#### Instructions to follow
Apart from the pictures, reproduce the data below exactly as it stands.

#### Data supplied
━━━━━━━━

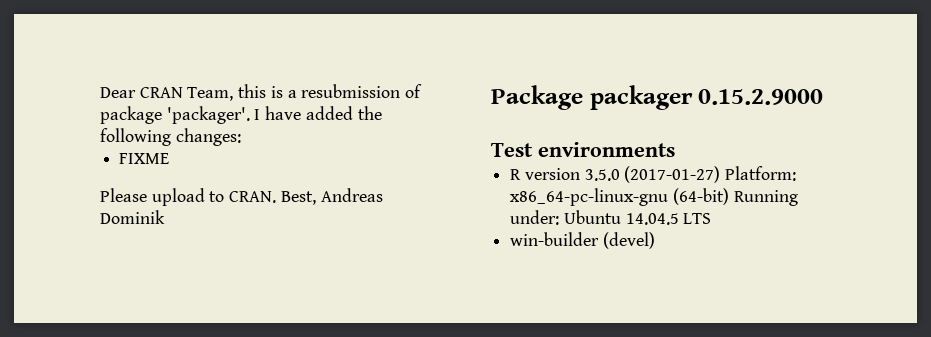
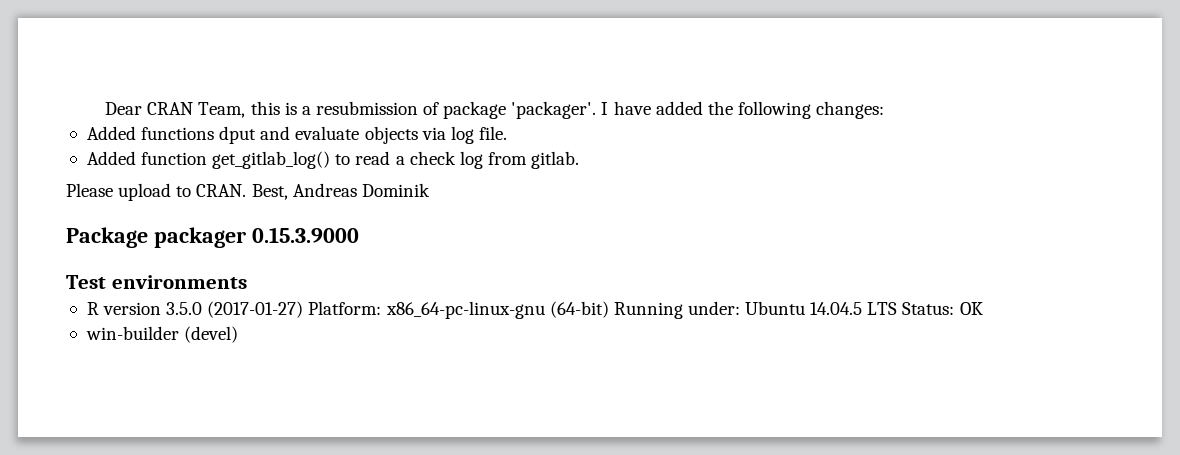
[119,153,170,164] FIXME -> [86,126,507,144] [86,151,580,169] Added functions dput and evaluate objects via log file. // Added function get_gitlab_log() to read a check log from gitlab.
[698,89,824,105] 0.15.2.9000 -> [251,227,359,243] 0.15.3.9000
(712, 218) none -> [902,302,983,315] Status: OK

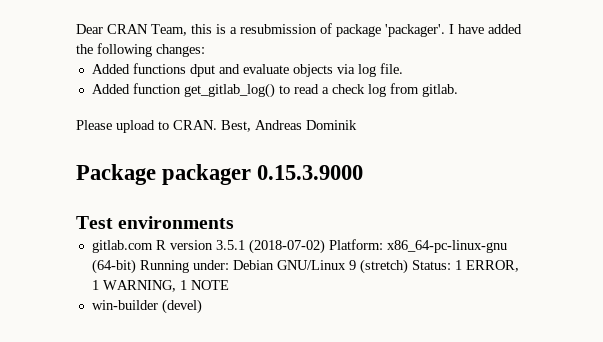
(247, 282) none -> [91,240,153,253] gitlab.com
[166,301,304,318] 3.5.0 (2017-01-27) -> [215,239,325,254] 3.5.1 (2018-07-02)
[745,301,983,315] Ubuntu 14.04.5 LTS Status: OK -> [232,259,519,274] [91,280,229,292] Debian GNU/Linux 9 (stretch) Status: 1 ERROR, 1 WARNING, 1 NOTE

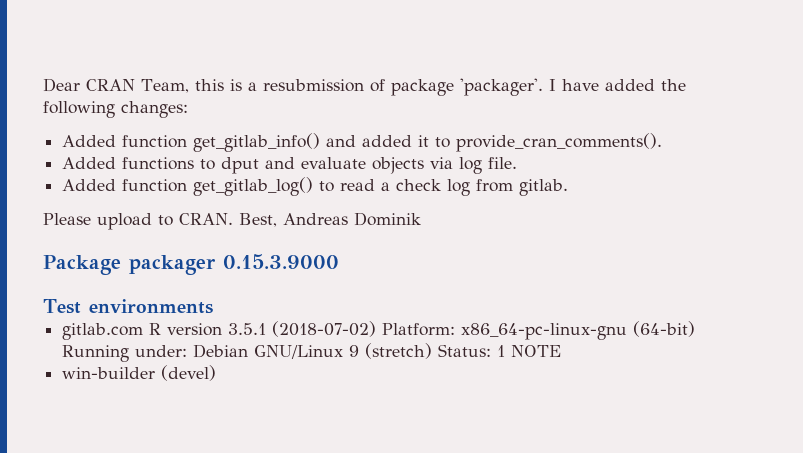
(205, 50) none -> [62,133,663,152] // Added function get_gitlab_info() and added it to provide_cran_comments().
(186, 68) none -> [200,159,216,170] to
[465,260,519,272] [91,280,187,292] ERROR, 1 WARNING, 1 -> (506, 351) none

━━━━━━━━

#### Response for this exercise
[119,153,170,164] FIXME -> [86,126,507,144] [86,151,580,169] Added functions dput and evaluate objects via log file. // Added function get_gitlab_log() to read a check log from gitlab.
[698,89,824,105] 0.15.2.9000 -> [251,227,359,243] 0.15.3.9000
(712, 218) none -> [902,302,983,315] Status: OK

(247, 282) none -> [91,240,153,253] gitlab.com
[166,301,304,318] 3.5.0 (2017-01-27) -> [215,239,325,254] 3.5.1 (2018-07-02)
[745,301,983,315] Ubuntu 14.04.5 LTS Status: OK -> [232,259,519,274] [91,280,229,292] Debian GNU/Linux 9 (stretch) Status: 1 ERROR, 1 WARNING, 1 NOTE

(205, 50) none -> [62,133,663,152] // Added function get_gitlab_info() and added it to provide_cran_comments().
(186, 68) none -> [200,159,216,170] to
[465,260,519,272] [91,280,187,292] ERROR, 1 WARNING, 1 -> (506, 351) none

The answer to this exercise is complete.